The first instinct of a lot of academics, when given a natural language processor, is to feed it on something deeply unnatural. How else to explain the recent rash of research that pits AI against Fedspeak?
To be fair, there are very good reasons for wanting to ignore central bankers, and the desire to delegate the chore of listening to their strangulated equivocalities predates ChatGPT by at least a century. But it’s the possibility of automating the process that has been causing excitement recently — such as in papers here, here, here and here, as well as in an Alphaville post here.
Now it’s the subject of a flagship JPMorgan note that we can’t link to, so will summarise here. It opens with a big claim:
With central bank communications now at the frontlines of policy setting, everything from official policy statements to individual speeches are scrutinized for hints of policy guidance. It is against this backdrop that machine learning and natural language processing (NLP) find fertile ground.
The use of NLP to assess central bank communications has been around for some time. However, prior attempts failed to gain traction because they lacked the sophistication to generate actionable results. Simply put, the technology was not yet ready for primetime. This has changed. We believe NLP is ready for the successful application that many have long waited for.
Here’s what many have long waited for:
Y tho? If monetary policy guidance is of such fundamental importance, and if clear communication is the post-GFC prerequisite, why pass the job to an algorithm? JPMorgan suggests five reasons.
AI offers a second opinion to human economists; its interpretations are systematic and transparent; it’s quicker to reach a conclusion; it spits out metrics rather than essays; and its findings are invulnerable to retrospection. “While an economist can offer an informed judgment of a particular central bank speech, this assessment is often multi-dimensional and may be dependent on context which can be lost in a matter of weeks or even days,” JPMorgan says. “By contrast, the HDS is singular and permanent in the historical record, making it ideal for gauging how central bank thinking is changing over time and how it compares to past episodes.”
The HDS referred to above is the JPMorgan Hawk-Dove Score. It’s an upgrade of the bank’s 2019 attempt at Fedspeak processing using BERT, a language model developed by Google. The rebuild uses ChatGPT and in theory can make sense of any central bank on the planet, because it frames its whole world around three rules.
And here’s how it rates individual Federal Open Market Committee committee members, based on recent speeches, with positive numbers meaning hawkish and negative ones meaning dovish . . .
… which isn’t how humans see things at all. Bullard and Kashkari are generally considered the most hawkish, Cook is the dove and Barr stays in the middle of the pack next to Powell. Luckily, because the FOMC is the world’s most micro-analysed committee, it’s reasonably easy to guess where garbage in has become garbage out:
One reason Governor Barr comes across as the most dovish member of the FOMC is that he is the vice chair for supervision and many of his speeches are less relevant to macro monetary policy while also having numerous references to financial stability—a concept that can be interpreted as dovish (though not always). [ . . . ] President Bullard is often noted for having a wide range of views that are hard to pin down. Moreover, because he often presents in slide-format without a speech, he is harder to quantify.
The hawk-dove ratios for the European Central Bank and Bank of England committees also need humans to add context.
Schnabel is probably too near the centre of the ECB because her most hawkish speeches have all been recent, so they haven’t yet moved the average.

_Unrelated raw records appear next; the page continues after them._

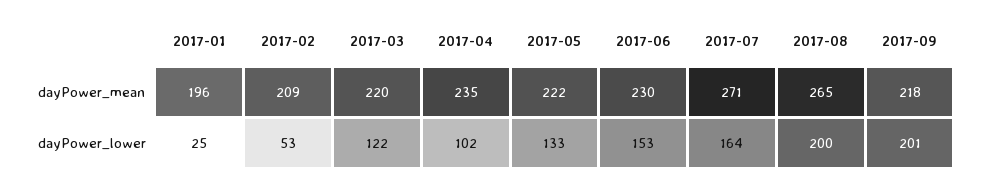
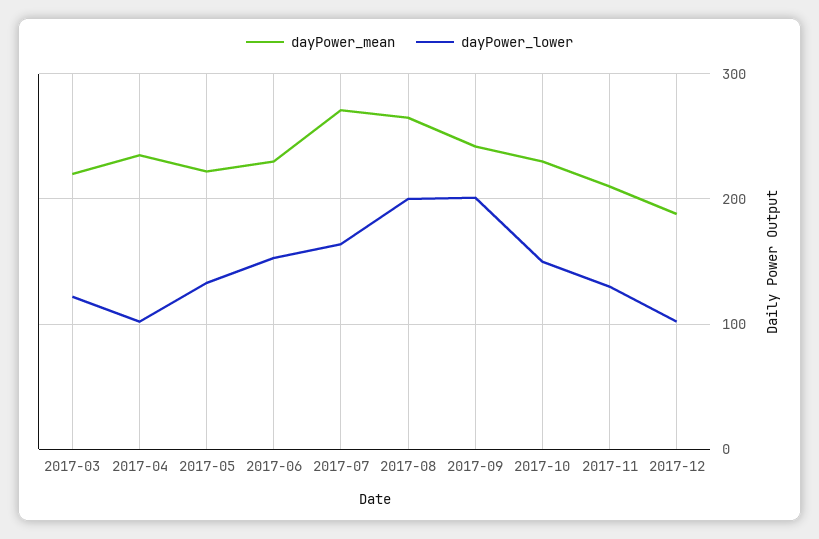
dayPower_mean, 2017-01: 196 -> none
dayPower_mean, 2017-02: 209 -> none
dayPower_mean, 2017-09: 218 -> 240
dayPower_lower, 2017-01: 25 -> none
dayPower_lower, 2017-02: 53 -> none
dayPower_mean, 2017-10: none -> 230
dayPower_lower, 2017-10: none -> 150
dayPower_mean, 2017-11: none -> 210
dayPower_lower, 2017-11: none -> 130
dayPower_mean, 2017-12: none -> 190
dayPower_lower, 2017-12: none -> 100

Broadbent probably over-indexes as a dove because he speaks rarely and cagily. The opposite may be true of Pill and his unique presentation style. Etc.
Whether it’s possible to apply this level of granular analysis to less studied rate-setting committees is a question the paper does not investigate.

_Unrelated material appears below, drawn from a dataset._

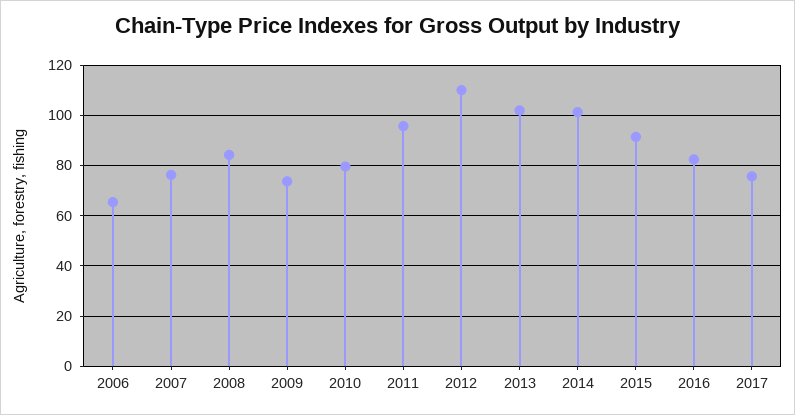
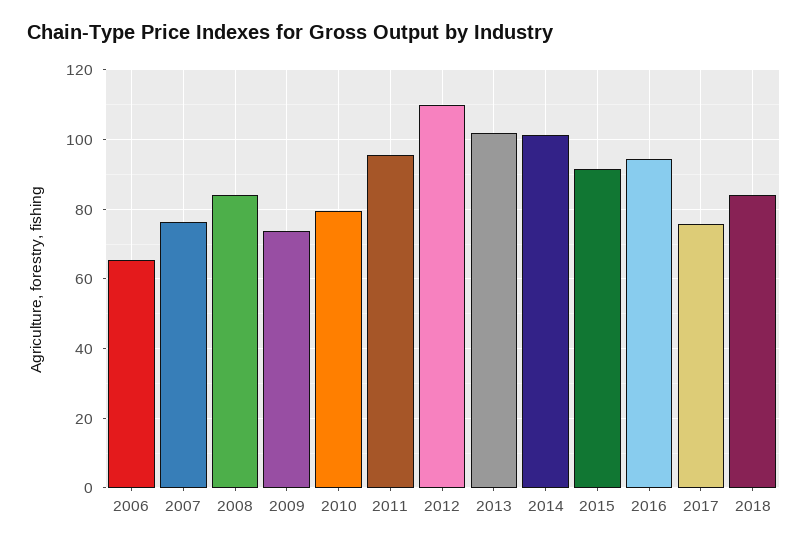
2016: 82.5 -> 94
2018: none -> 84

One interesting theme in JPMorgan’s hawk-dove study is that in all three committees examined, the chairs tilt hawkish. That’s a surprise, as chairs are expected to be in the middle of the pack, but is probably an accurate reflection of recent communications. It’s possible that because of the background noise, chairs are having to take a bigger role communicating their committee’s direction of travel — though a speech-by-speech analysis doesn’t make it easy to spot any pattern:
To be clear, the hawk-dove detector works. JPMorgan’s machine is at least as good as the average economist at identifying changes in the mood music:
But the paper only touches briefly on whether it’s a lead indicator or a temperature check, and its findings are complicated by periods when rates were zero-lower-bounded.

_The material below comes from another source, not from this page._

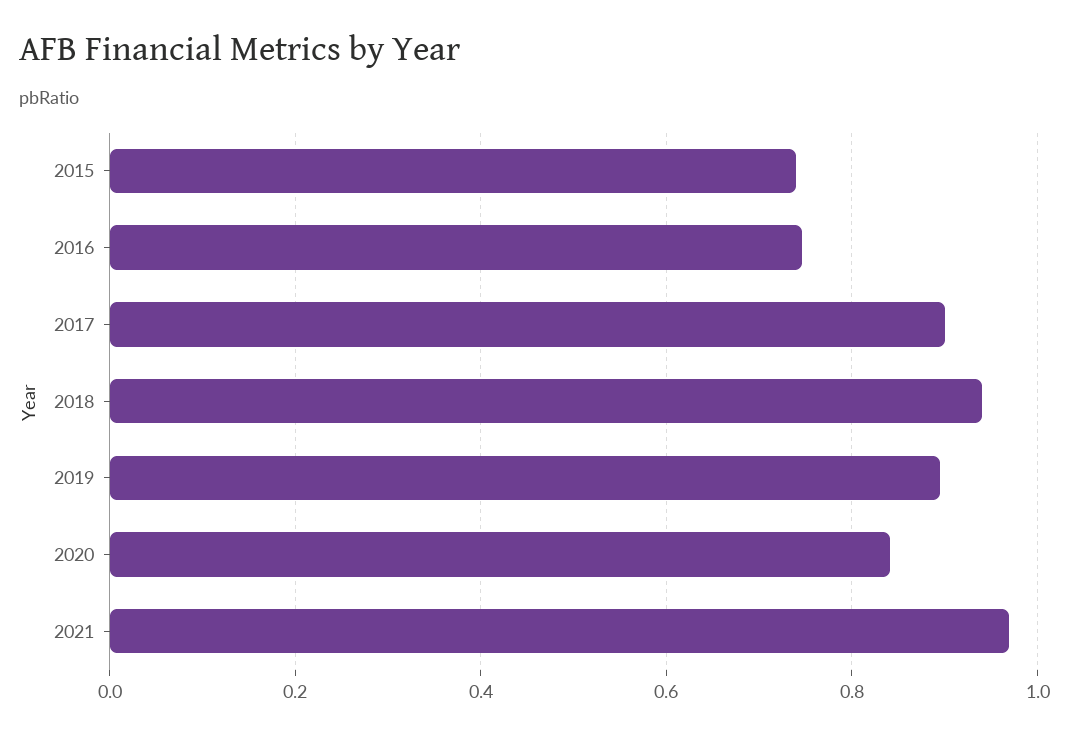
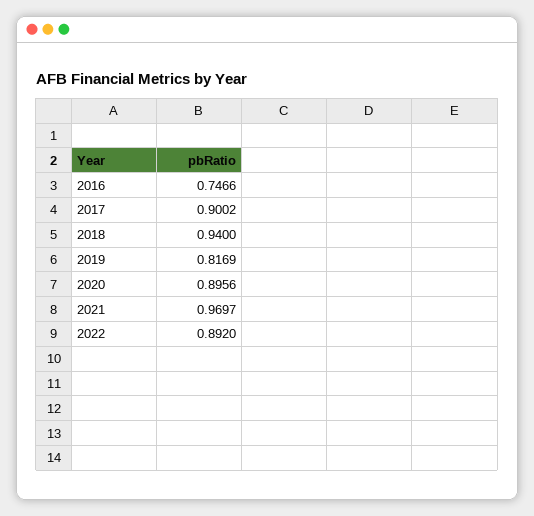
2015: 0.74 -> none
2019: 0.9 -> 0.8169
2020: 0.84 -> 0.8956
2022: none -> 0.892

Broadly speaking, JPMorgan finds that when the three-month average of its hawkishness-of-speakers measure rises between meetings by 10 points, it’s worth roughly 10 basis points to short-term interest rates with a one-week lead. That’s what the below chart apparently illustrates:
“Debate about these rankings is as likely as debate over who is the best footballer or baseball player,” JPMorgan says, accurately.
While ten basis points of performance is not to be sniffed at, the enterprise brings to mind sports performance metrics like expected goals, which often seem more useful for prolonging arguments than for predicting outcomes. And in the end, isn’t a prolonged argument what (human) economists want most of all?